*TASK TO COMPLETE*:
Could you print every line from the first one of the records below through the line containing "font-size: 16px ->", with both included and nothing else?

Start of RECORD SET

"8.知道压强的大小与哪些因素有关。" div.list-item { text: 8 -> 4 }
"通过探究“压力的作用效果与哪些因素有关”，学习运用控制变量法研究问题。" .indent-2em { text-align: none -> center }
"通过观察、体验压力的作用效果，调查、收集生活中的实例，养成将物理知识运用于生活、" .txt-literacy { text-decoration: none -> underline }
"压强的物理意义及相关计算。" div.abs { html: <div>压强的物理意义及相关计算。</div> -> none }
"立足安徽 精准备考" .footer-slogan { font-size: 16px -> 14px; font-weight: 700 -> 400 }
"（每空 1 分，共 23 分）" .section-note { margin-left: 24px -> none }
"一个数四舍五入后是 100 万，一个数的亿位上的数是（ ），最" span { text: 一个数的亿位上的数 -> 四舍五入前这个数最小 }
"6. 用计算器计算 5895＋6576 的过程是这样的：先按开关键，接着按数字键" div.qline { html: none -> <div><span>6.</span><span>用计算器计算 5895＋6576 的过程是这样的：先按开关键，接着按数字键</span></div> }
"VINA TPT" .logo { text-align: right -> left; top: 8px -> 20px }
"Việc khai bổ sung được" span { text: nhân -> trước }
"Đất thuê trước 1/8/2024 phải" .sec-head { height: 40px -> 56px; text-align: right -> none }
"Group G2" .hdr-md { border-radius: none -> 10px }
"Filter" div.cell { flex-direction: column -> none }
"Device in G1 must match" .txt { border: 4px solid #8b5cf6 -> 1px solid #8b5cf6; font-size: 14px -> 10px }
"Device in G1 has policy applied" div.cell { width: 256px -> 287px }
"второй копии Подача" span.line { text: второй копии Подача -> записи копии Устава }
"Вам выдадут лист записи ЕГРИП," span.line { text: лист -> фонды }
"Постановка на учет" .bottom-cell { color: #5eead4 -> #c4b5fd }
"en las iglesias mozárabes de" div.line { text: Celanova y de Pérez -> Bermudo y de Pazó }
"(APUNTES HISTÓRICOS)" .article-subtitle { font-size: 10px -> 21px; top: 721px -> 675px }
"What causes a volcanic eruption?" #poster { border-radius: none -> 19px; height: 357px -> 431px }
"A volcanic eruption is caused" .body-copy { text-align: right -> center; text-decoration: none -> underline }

End of RECORD SET

*ANSWER TO THIS EXERCISE*:
"8.知道压强的大小与哪些因素有关。" div.list-item { text: 8 -> 4 }
"通过探究“压力的作用效果与哪些因素有关”，学习运用控制变量法研究问题。" .indent-2em { text-align: none -> center }
"通过观察、体验压力的作用效果，调查、收集生活中的实例，养成将物理知识运用于生活、" .txt-literacy { text-decoration: none -> underline }
"压强的物理意义及相关计算。" div.abs { html: <div>压强的物理意义及相关计算。</div> -> none }
"立足安徽 精准备考" .footer-slogan { font-size: 16px -> 14px; font-weight: 700 -> 400 }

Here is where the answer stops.